Levantó la vista para comprobar si Paula estaba escuchándola con interés y descubrió su rostro atento, aunque impasible. Calló un momento para que pudiera intervenir, hacer algún comentario o pregunta, pero ante su silencio total, ella también dejó de hablar y se quedó mirándola. Paula asintió varias veces y dijo por fin:
—Segunda pregunta: ¿te has sometido alguna vez a terapia psiquiátrica?
Susy se quedó desconcertada. No esperaba una pregunta desligada de la anterior como si estuviera sufriendo un test de personalidad. No tuvo tiempo de contestar, Paula levantó el brazo y soltó una gran risotada en dirección a la puerta. Darío entraba en aquel momento en el club, y cuando advirtió el saludo desmedido del que era objeto, estuvo a punto de recular y marcharse.
—¡Mi querido Darío, qué ganas tenía de verte por aquí! Ven, siéntate con nosotras, somos dos mujeres solas que se aburren en este rincón del mundo. ¡Otra cerveza, José!
No podía negarse, estaba atrapado. ¡Dios!, pensó, ¿es que nunca podría huir de todas aquellas mujeres, estar un momento en paz? Se sentó frente a ellas sonriendo de modo insustancial.
—Veamos, ¿qué hace nuestro único hombre en la plaza, qué difíciles retos se le presentan para hoy? Te escuchamos, muchacho, somos tus esclavas.
Susy comprendió que había acabado cualquier intento de conversación seria, Paula empezaba uno de sus espectáculos de locuacidad desatada. Sintió piedad y solidaridad frente a aquel joven de su edad que, violento, había enrojecido por completo. El se llevó la mano al cuello de la camisa, como si una inexistente corbata le atenazara el gaznate.
—Ya veo que está usted de buen humor.
—Yo siempre estoy de buen humor, mi querido amigo, los humores positivos me son consustanciales, es como si dominaran sobre el resto de mis flujos internos. Pero venga, cuéntanos, ¿qué espantosas novedades suceden en este infamante harén?
—Pues... no sé si las novedades van con ustedes, la verdad, porque ninguna de las dos tiene niños, ¿verdad?
—¡Ah, no, mi muchacho, nuestros vientres están incontaminados, libres para futuras maternidades heroicas, gloriosas!
Darío sacudió la cabeza riendo. ¡Joder!, pensó, aquélla estaba especialmente loca.
—Estamos preparando una fiesta infantil para el sábado próximo.
—¡Ah, no lo puedo creer, una deliciosa fiesta para niños! ¿Con motivo de qué?

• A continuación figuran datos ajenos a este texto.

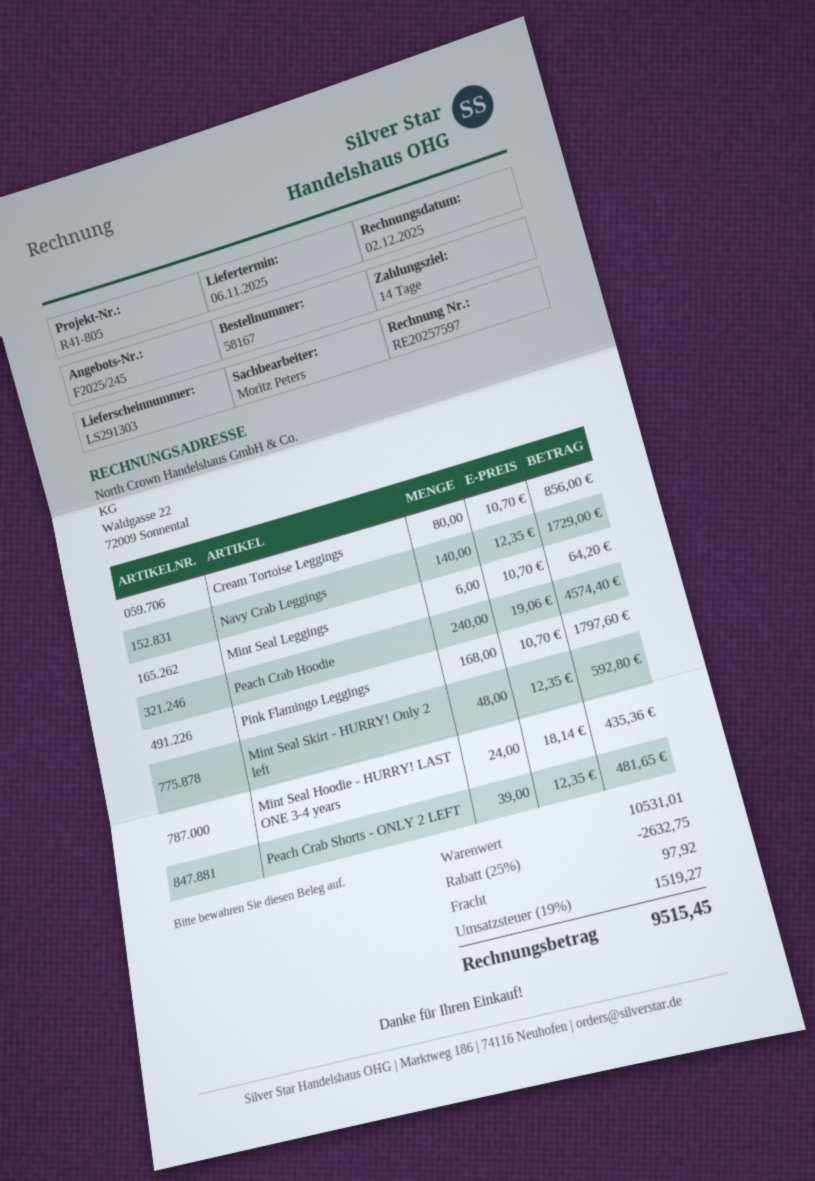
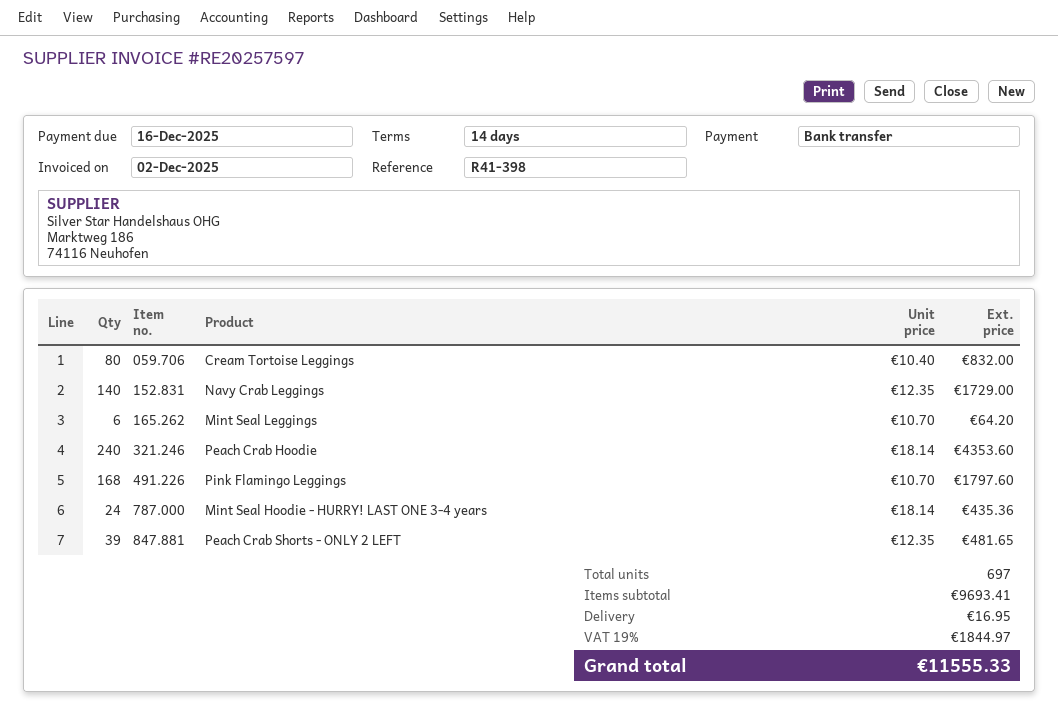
reference: R41-805 -> R41-398
Cream Tortoise Leggings: 80 x 10.70 = 856.00 -> 80 x 10.40 = 832.00
Peach Crab Hoodie: 240 x 19.06 = 4574.40 -> 240 x 18.14 = 4353.60
Mint Seal Skirt - HURRY! Only 2 left: 48 x 12.35 = 592.80 -> none
subtotal: 10531.01 -> 9693.41
discount: 25% = 2632.75 -> none
shipping: 97.92 -> 16.95
tax: 19% = 1519.27 -> 19% = 1844.97
total: 9515.45 -> 11555.33

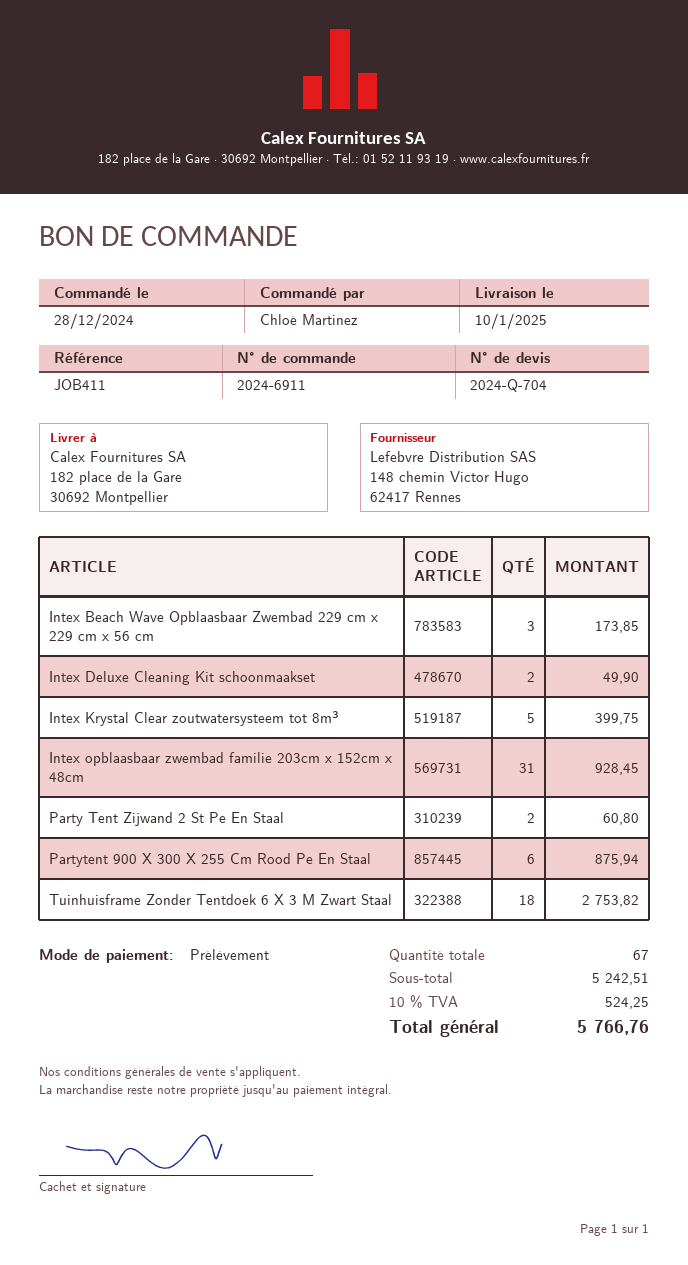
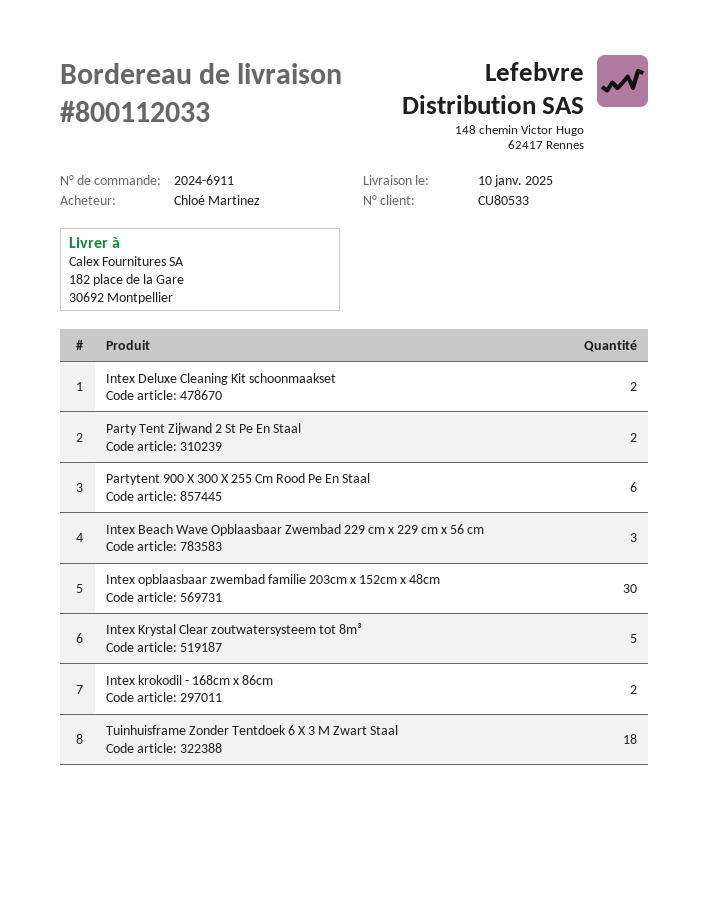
Intex opblaasbaar zwembad familie 203cm x 152cm x 48cm: 31 -> 30
Intex krokodil - 168cm x 86cm: none -> 2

—No sé, doña Manuela pensó que los niños no tienen muchos entretenimientos en la colonia y...
—¡Doña Manuela es una prócera!, ¿puede decirse eso?, digamos un ángel de bondad. Oye, si se representa alguna obra de teatro infantil me ofrezco para hacer el papel de madrastra de Blancanieves, o de madrastra de Pulgarcito, da igual, con tal de ser madrastra de alguien... el registro de madrastra me sale bordado.
—Me temo que toda la fiesta consistirá en vestir a los niños de esqueletos.
—¡Ah! —Paula dejó escapar un grito agotado—. Idea brillante, el espíritu funerario de este país penetrando en la tierna infancia colonial. Interesante. Bien, pues me postulo como madrastra del diablo. Yo también me disfrazaré, luciré una tibia que me traspase la nariz.
Darío y Susy intercambiaron una mirada burlona de forzada aceptación. Paula estaba loca pero era divertida.
—¡Traiga tres cervezas más, José, que no se diga que no hacemos gasto en este local!
No podría superarlo, una cosa era verse obligado a organizar fiestecitas y excursiones de vez en cuando, y otra tener que aguantar las manías de toda aquella pandilla de histéricas. Paula, la mujer del nuevo ingeniero, era especialmente peligrosa. Lo miraba como si siempre estuviera riéndose por dentro, le preguntaba dónde había bares interesantes, ¿qué entendería ella por interesantes? Y encima, de vez en cuando se liaba a hablar sin freno, diciendo cosas que casi no tenían sentido. Aquella misma tarde, en la cantina del club, habían tenido que marcharse porque el local empezaba a llenarse de mamás con niños. Pero ella quería continuar bebiendo en San Miguel. Se fue con la americana, y él pudo zafarse con excusas de trabajo. ¿Por qué la americana se había hecho tan amiga de una mujer semejante? Parecía divertirse mucho con sus ocurrencias, y en cierto modo Paula era divertida, pero para él sólo podía constituir una fuente de problemas. En cualquier momento era posible que se descolgara con alguna petición absurda, con algún capricho que acabara por implicarlo. Para colmo de follones, se avecinaba el fin de semana con la maldita fiesta infantil de los esqueletos. No creía que fuera capaz de aguantar todo aquello hasta el final. En ocasiones le daban ganas de presentar su dimisión y regresar a España.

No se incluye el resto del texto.